Segment Open

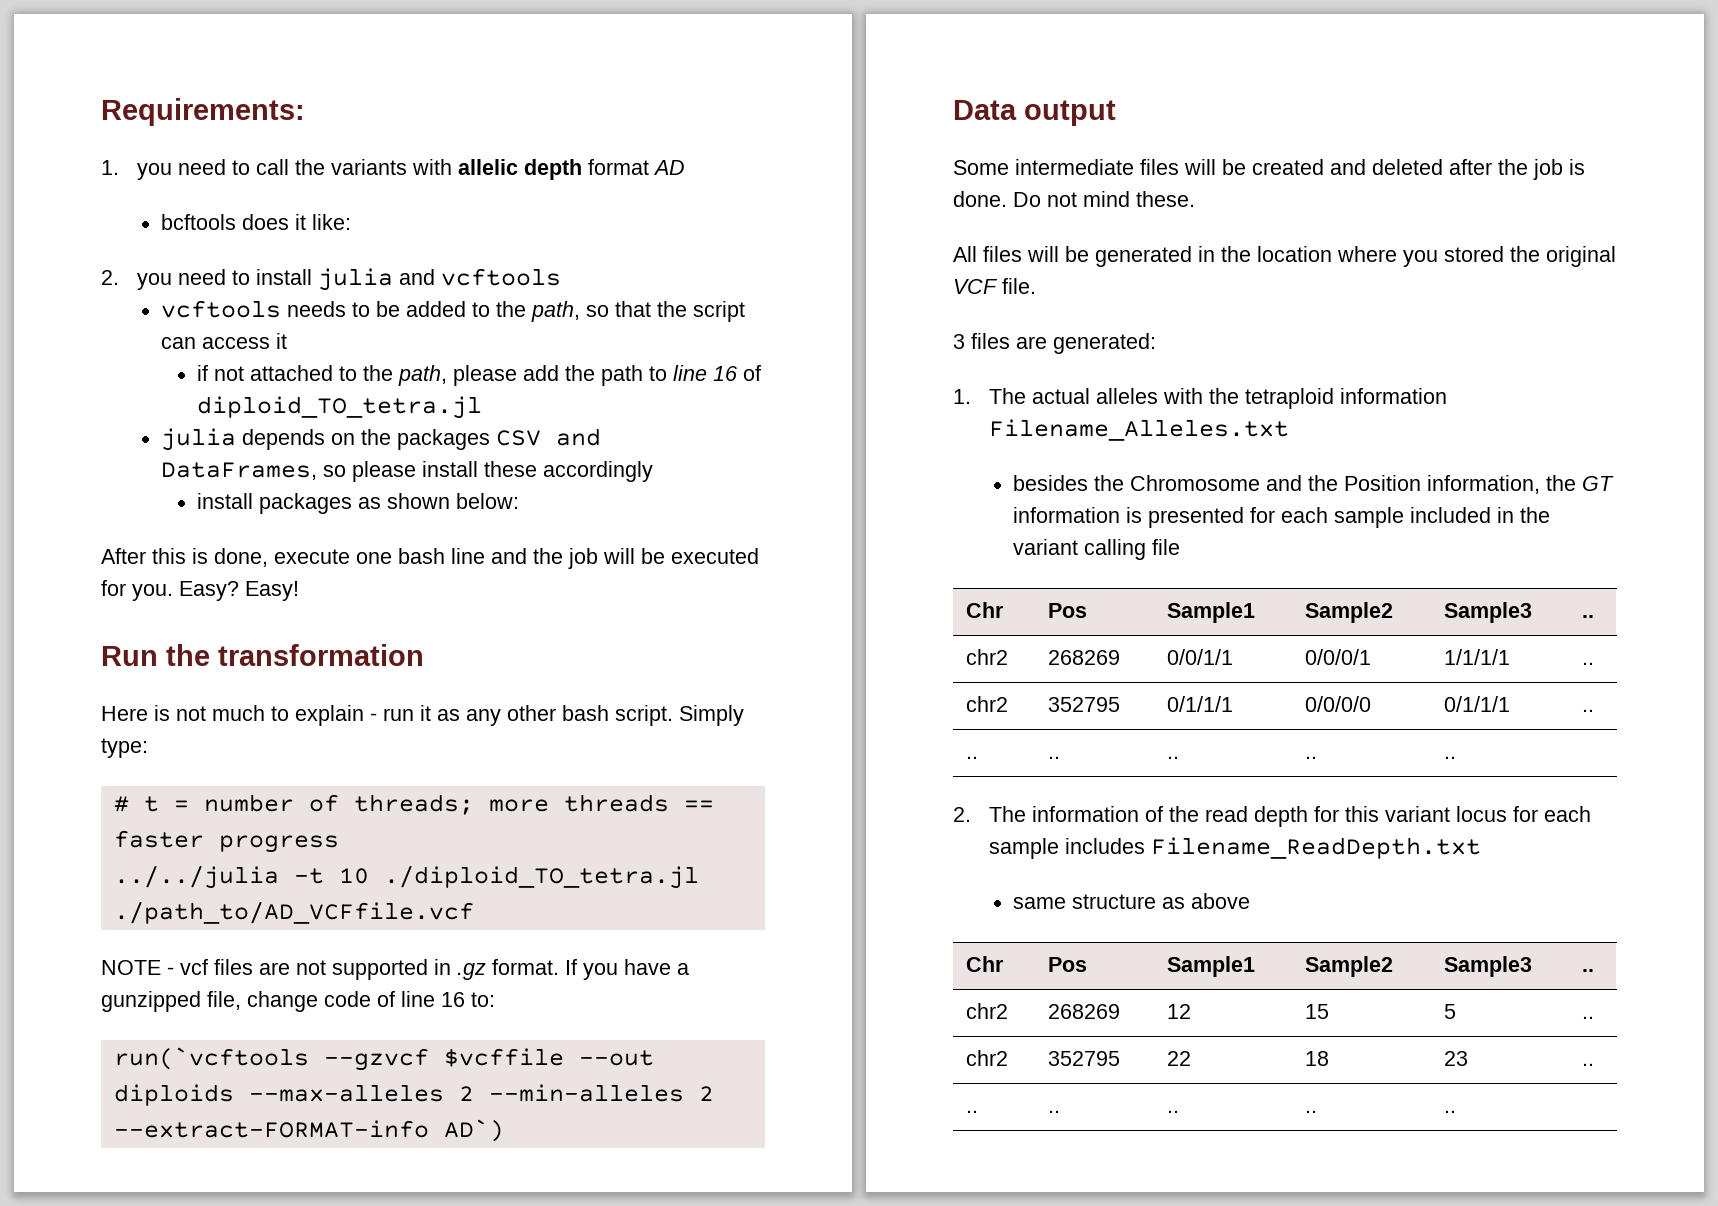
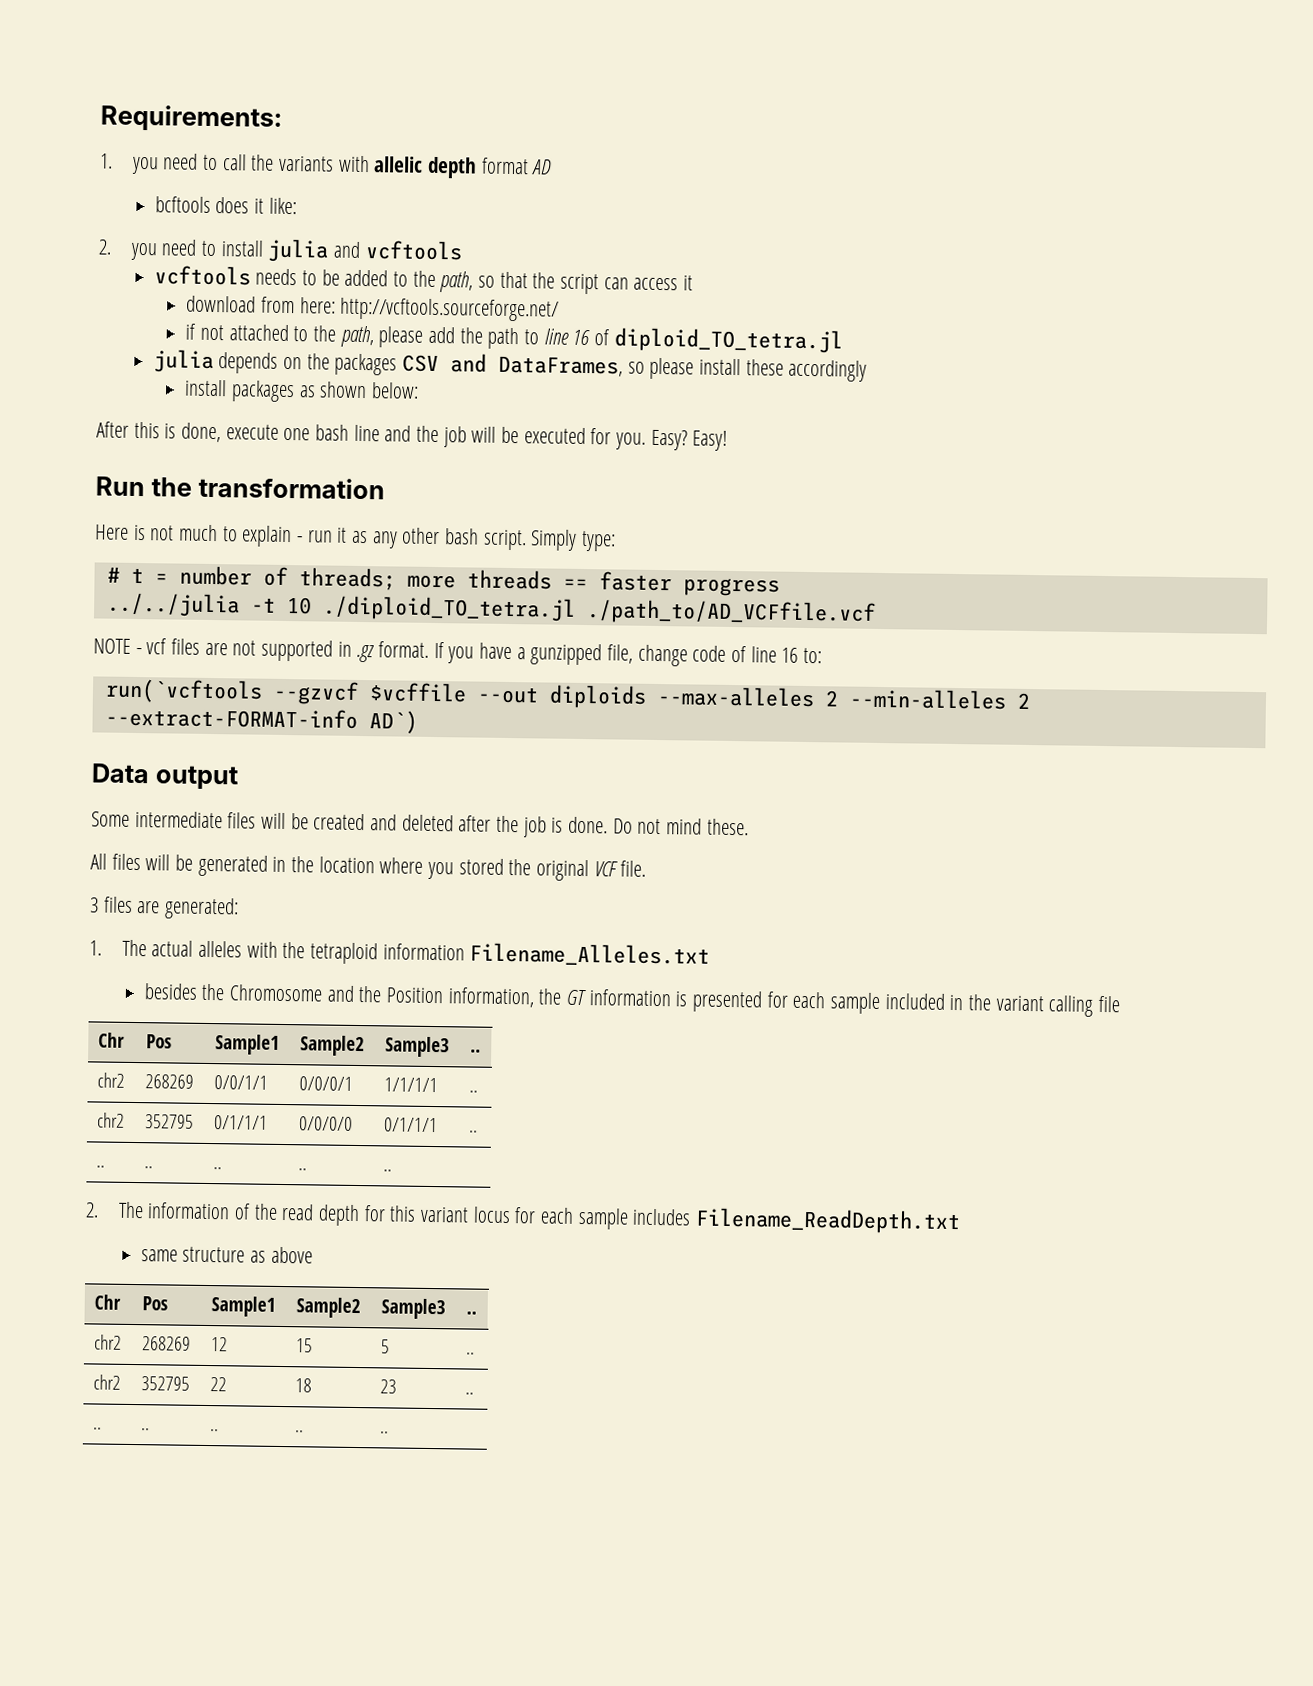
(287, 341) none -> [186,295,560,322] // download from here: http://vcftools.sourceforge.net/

Segment Closed
Segment Open

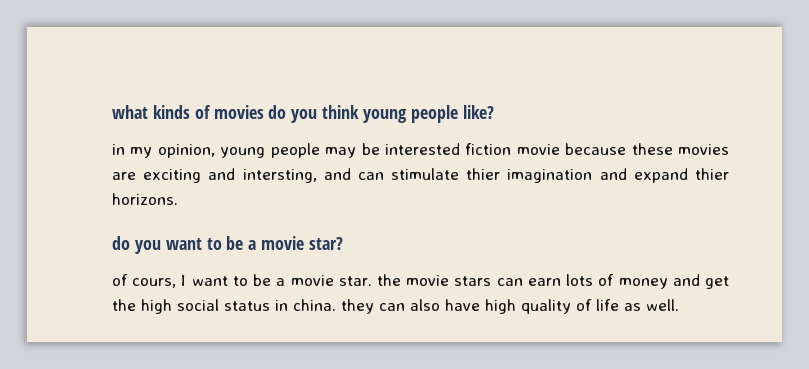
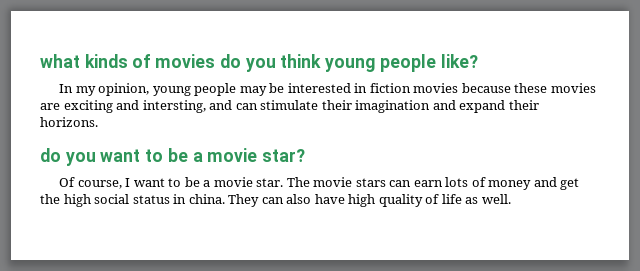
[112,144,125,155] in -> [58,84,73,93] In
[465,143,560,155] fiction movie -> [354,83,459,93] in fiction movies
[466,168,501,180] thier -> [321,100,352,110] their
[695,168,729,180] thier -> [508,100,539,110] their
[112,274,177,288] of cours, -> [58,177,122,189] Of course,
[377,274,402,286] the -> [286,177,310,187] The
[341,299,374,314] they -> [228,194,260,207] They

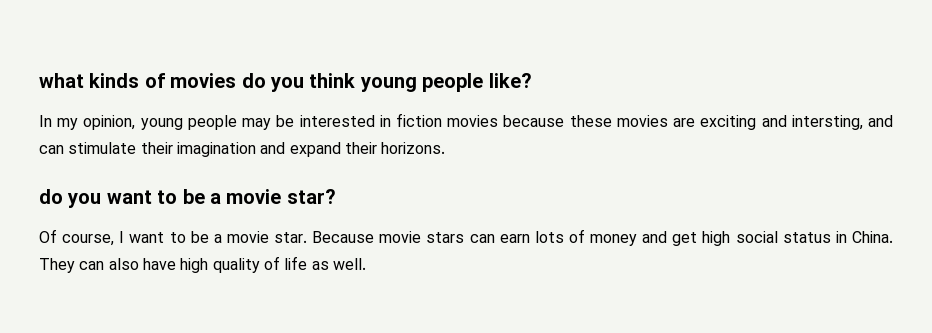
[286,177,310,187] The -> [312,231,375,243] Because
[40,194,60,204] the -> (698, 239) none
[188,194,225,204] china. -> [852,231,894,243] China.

Segment Closed

### Exercise description
In the records above, locate the lines holding the word "none". Copy each of them.

### Expected output
(287, 341) none -> [186,295,560,322] // download from here: http://vcftools.sourceforge.net/
[40,194,60,204] the -> (698, 239) none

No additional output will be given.